EXERCISE INSTRUCTIONS: Find the string "position" in the records. Copy each line that has it.

[User interface change data]

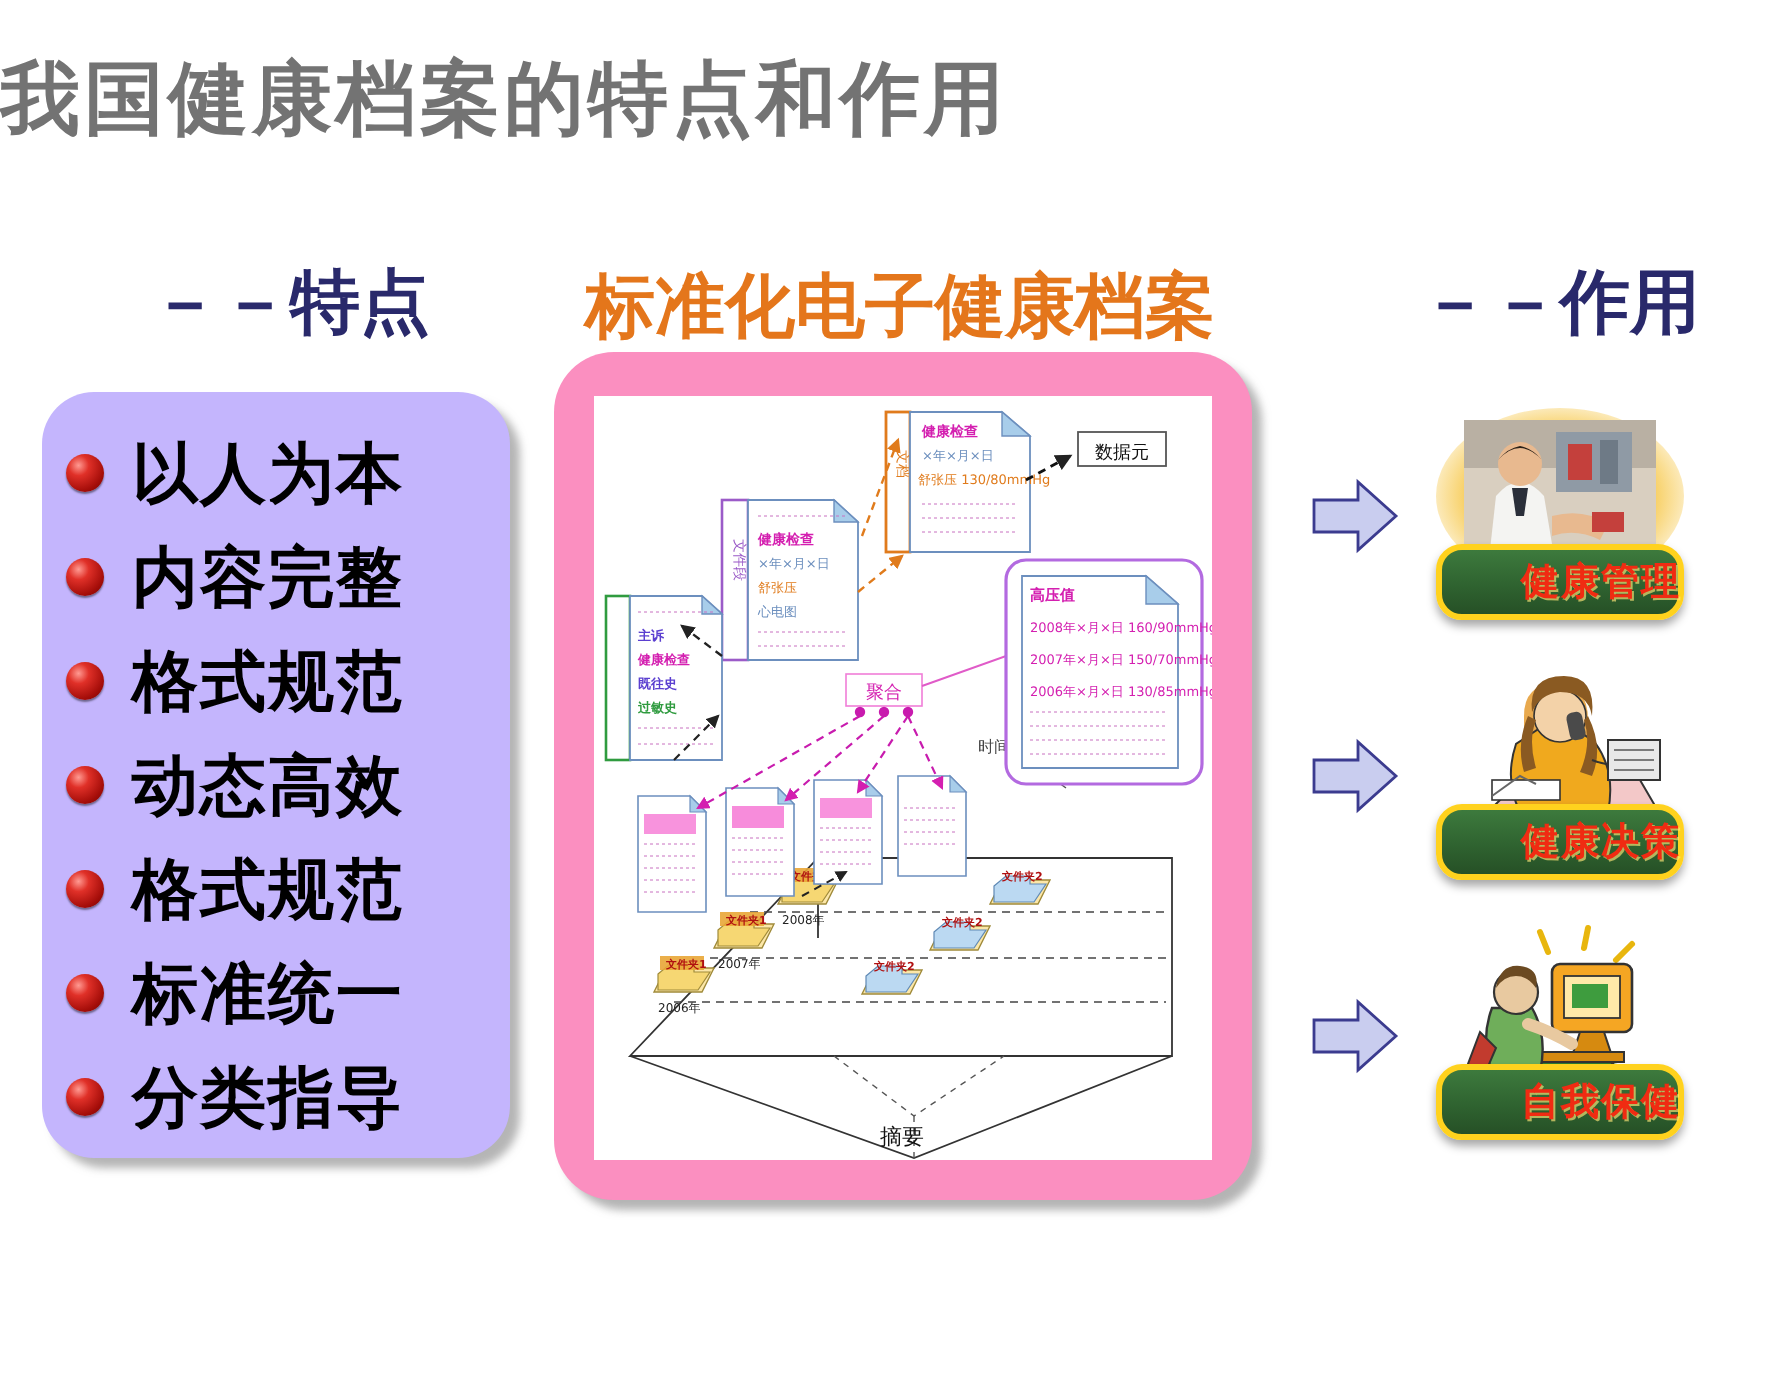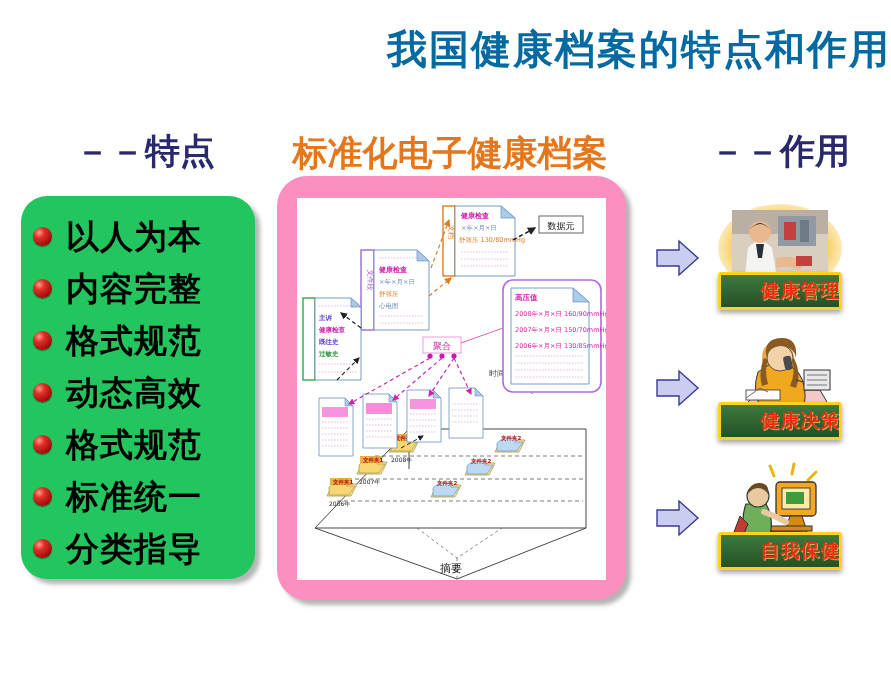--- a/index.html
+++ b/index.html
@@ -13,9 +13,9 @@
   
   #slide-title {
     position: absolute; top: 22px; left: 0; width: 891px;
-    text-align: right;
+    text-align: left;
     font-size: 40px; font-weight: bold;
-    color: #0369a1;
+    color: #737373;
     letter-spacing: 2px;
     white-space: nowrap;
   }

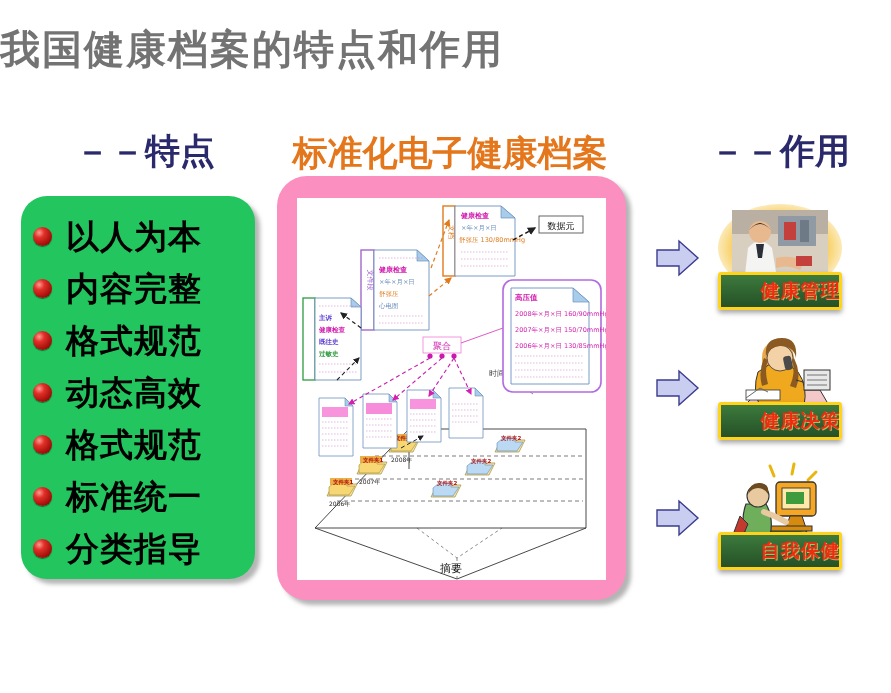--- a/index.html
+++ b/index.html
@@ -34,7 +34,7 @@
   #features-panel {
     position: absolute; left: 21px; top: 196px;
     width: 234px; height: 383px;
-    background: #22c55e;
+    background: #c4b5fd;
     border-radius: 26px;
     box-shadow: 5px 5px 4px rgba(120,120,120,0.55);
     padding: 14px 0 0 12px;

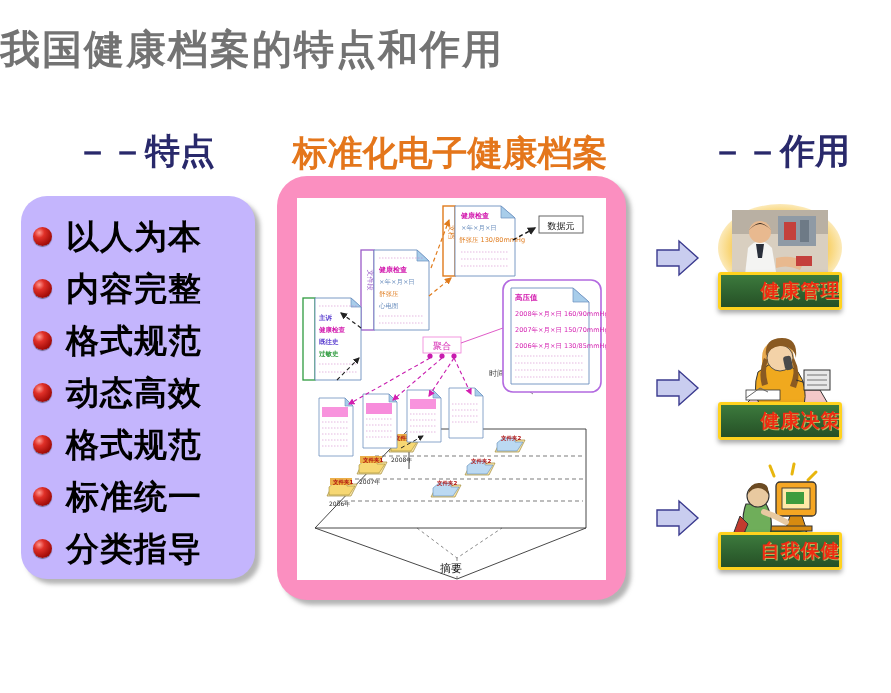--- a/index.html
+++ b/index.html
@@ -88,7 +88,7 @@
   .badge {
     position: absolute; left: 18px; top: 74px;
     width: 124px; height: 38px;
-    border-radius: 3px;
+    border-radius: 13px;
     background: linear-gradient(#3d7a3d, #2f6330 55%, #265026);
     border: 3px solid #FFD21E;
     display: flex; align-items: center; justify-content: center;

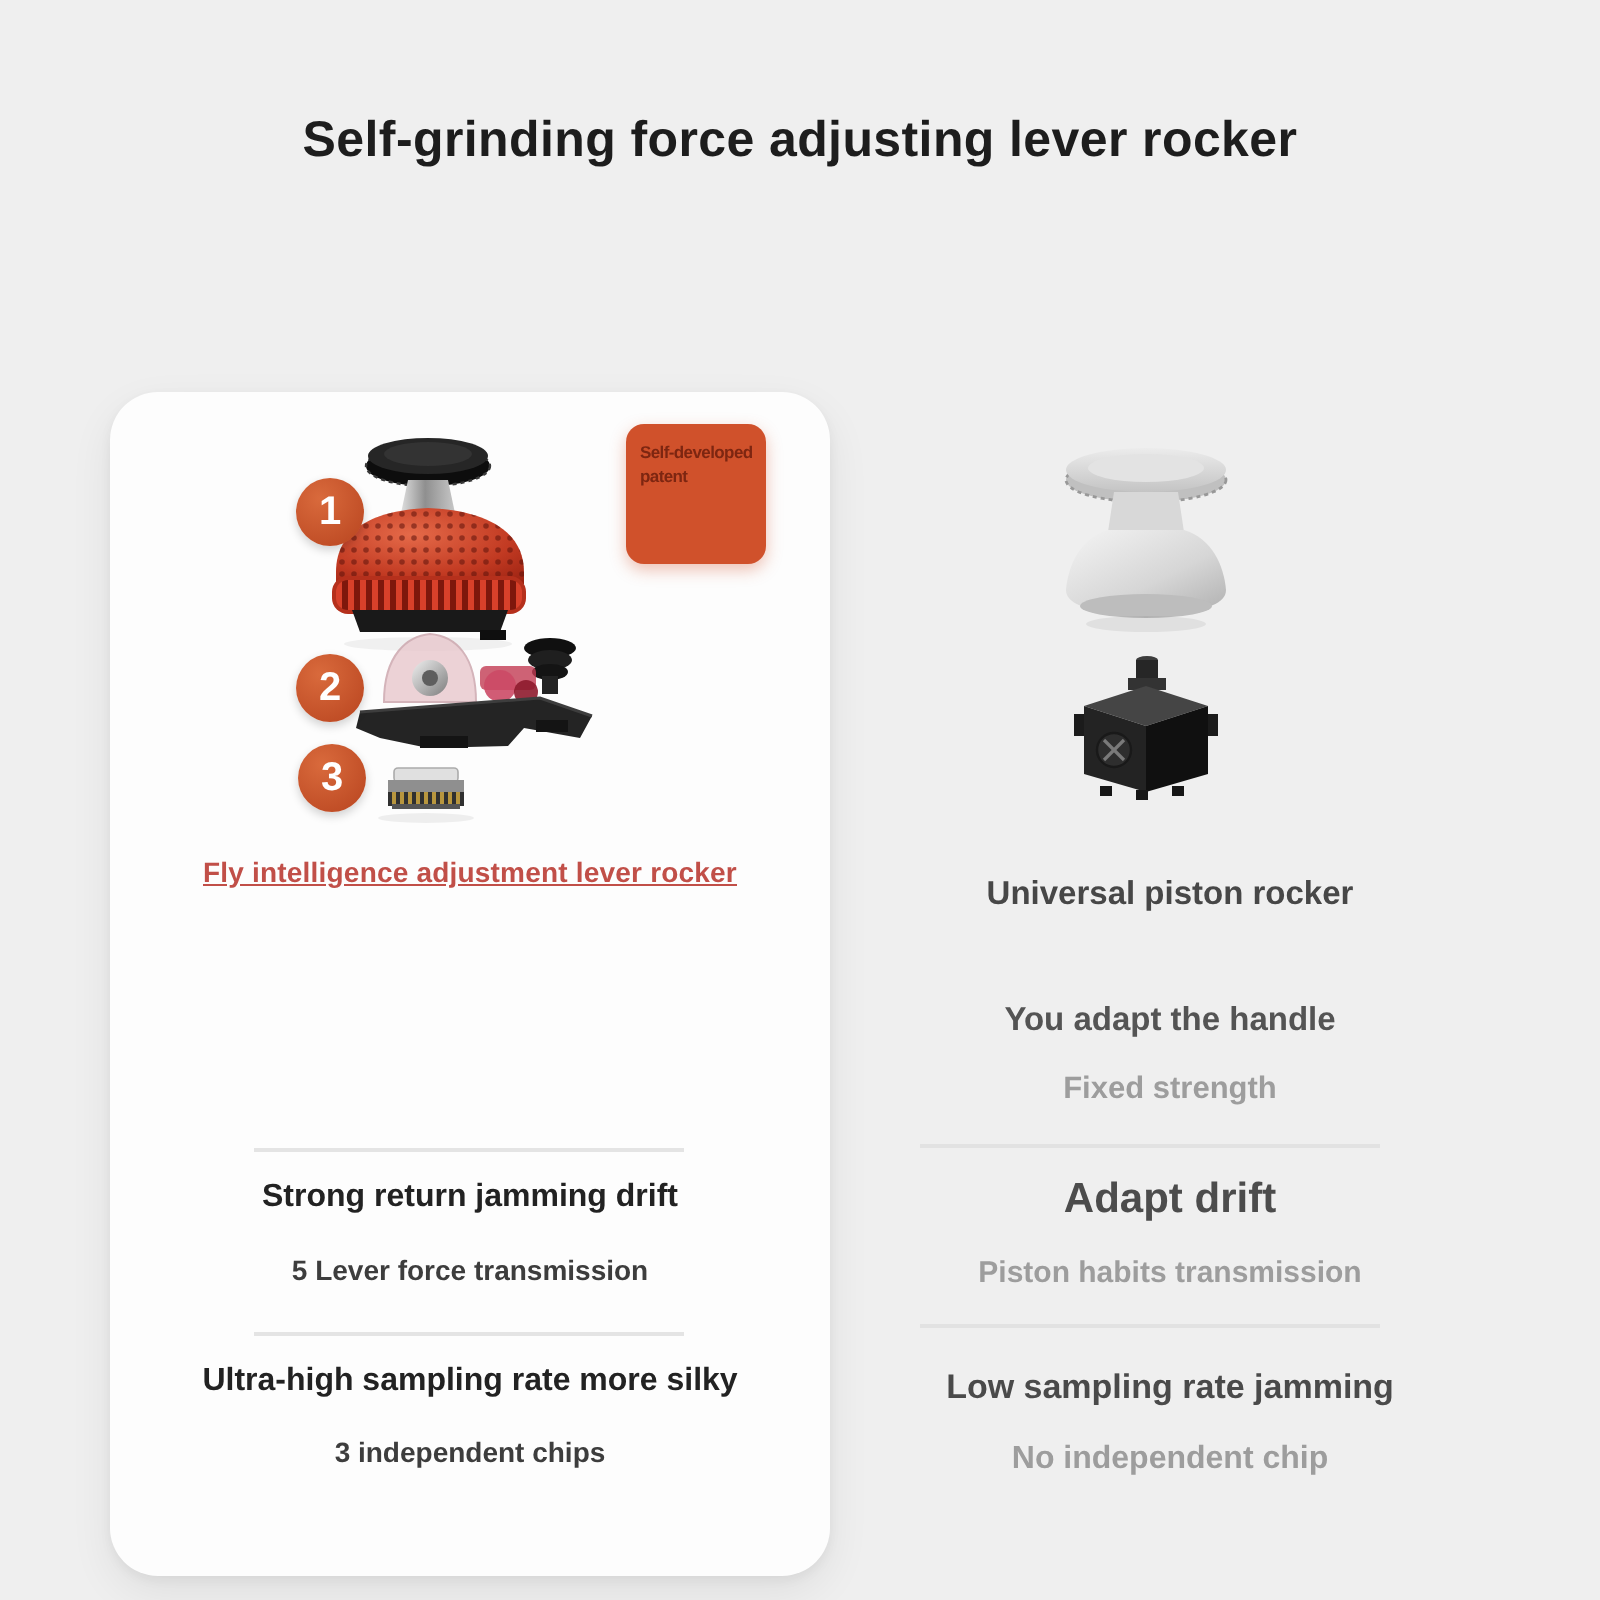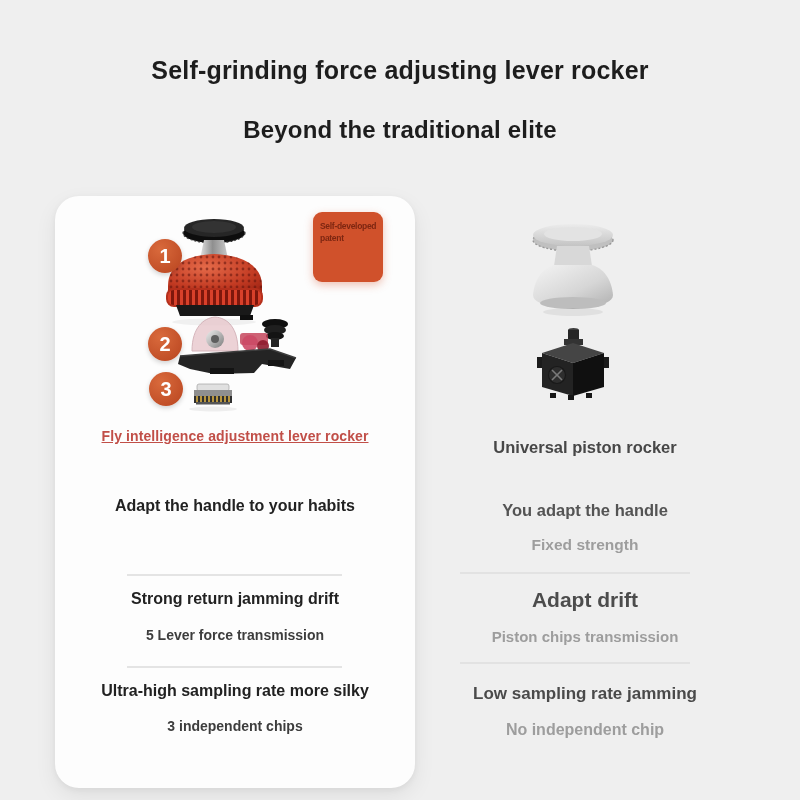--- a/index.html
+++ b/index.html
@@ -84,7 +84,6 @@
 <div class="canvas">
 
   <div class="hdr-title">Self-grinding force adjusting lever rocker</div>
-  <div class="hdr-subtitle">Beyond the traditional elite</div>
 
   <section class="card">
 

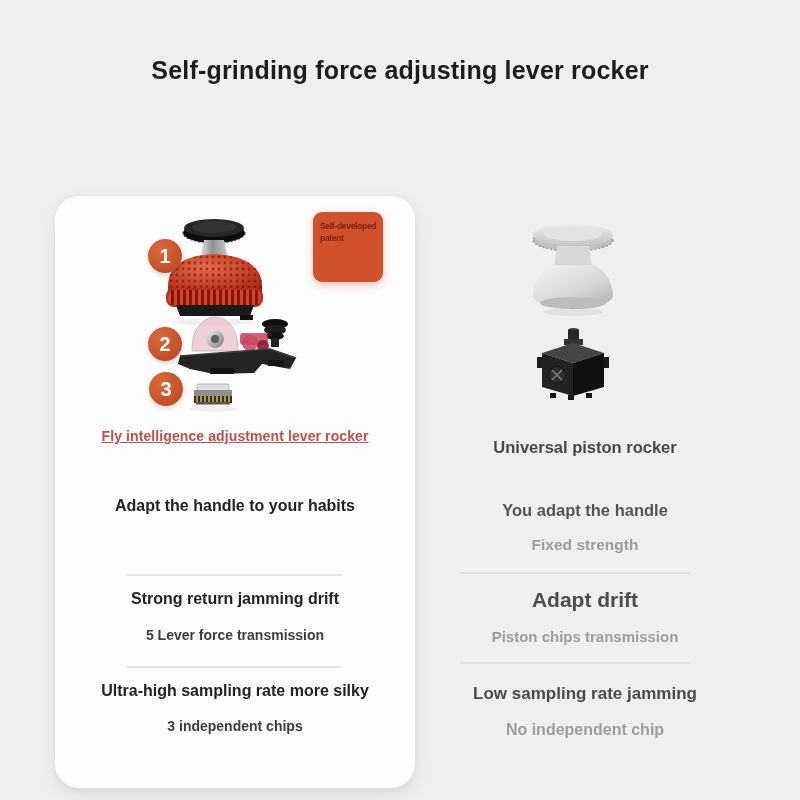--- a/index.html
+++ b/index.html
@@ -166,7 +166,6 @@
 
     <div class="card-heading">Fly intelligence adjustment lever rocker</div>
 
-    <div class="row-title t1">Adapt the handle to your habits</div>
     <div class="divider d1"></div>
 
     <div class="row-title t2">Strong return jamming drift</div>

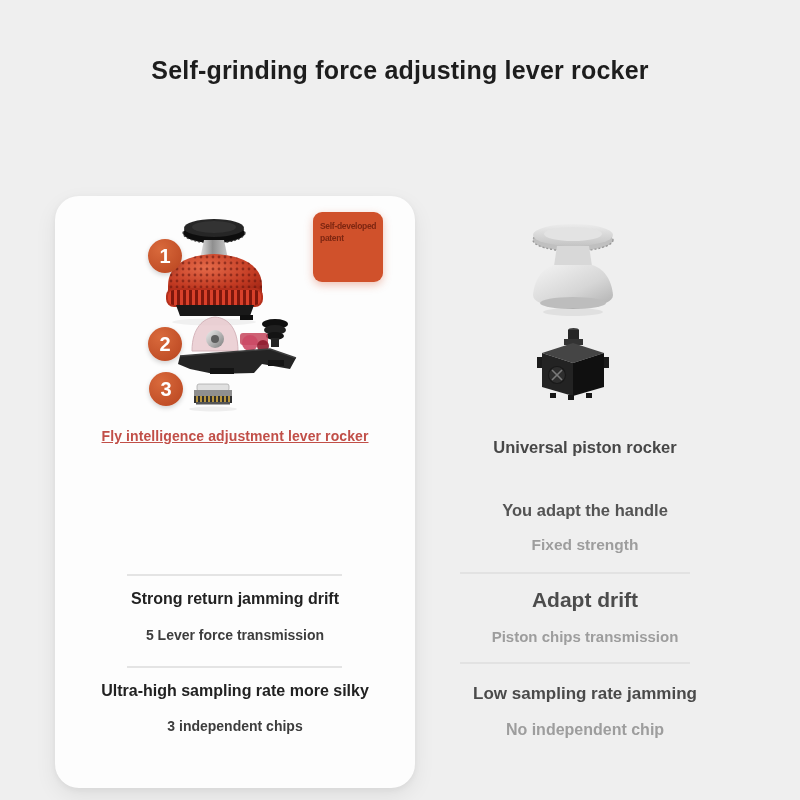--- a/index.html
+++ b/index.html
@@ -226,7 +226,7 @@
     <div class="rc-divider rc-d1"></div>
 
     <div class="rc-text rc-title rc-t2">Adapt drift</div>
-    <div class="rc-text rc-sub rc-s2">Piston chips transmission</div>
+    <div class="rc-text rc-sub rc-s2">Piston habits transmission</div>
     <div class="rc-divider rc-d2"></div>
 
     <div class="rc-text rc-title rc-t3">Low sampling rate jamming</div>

SOLVED PROBLEM:
     position: absolute; top: 22px; left: 0; width: 891px;
     position: absolute; left: 21px; top: 196px;
     position: absolute; left: 18px; top: 74px;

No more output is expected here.